Instructions for the task ->
For each line in the data that includes "file", make a copy.

Records from a data source
____________________
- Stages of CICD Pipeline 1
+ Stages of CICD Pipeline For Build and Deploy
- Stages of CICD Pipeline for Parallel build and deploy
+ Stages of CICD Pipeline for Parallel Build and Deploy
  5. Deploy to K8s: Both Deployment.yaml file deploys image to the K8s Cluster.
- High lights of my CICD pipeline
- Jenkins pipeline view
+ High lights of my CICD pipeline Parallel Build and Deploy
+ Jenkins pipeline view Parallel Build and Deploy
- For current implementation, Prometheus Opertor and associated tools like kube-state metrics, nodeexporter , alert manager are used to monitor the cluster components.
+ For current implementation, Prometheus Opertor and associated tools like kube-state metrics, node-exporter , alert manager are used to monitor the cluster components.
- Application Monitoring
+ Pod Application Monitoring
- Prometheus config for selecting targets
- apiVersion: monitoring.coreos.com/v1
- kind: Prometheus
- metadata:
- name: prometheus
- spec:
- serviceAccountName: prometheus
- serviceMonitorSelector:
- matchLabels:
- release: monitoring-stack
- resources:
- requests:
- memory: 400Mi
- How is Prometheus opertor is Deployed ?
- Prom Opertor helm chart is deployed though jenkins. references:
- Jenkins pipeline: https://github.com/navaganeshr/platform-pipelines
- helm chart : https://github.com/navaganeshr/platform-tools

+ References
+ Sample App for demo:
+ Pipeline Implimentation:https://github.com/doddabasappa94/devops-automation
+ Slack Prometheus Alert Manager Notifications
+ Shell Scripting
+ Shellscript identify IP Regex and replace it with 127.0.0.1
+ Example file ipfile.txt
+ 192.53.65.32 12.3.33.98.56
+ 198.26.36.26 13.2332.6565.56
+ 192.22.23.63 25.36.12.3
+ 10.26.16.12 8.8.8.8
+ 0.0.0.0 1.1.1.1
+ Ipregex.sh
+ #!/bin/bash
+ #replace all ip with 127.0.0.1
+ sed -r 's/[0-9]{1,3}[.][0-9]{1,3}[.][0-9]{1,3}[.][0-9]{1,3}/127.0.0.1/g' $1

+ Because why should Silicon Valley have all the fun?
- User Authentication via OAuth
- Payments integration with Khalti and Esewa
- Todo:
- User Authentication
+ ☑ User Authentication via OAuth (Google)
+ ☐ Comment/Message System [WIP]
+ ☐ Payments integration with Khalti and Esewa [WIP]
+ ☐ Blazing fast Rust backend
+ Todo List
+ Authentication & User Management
____________________
Written solution ->
  5. Deploy to K8s: Both Deployment.yaml file deploys image to the K8s Cluster.
+ Example file ipfile.txt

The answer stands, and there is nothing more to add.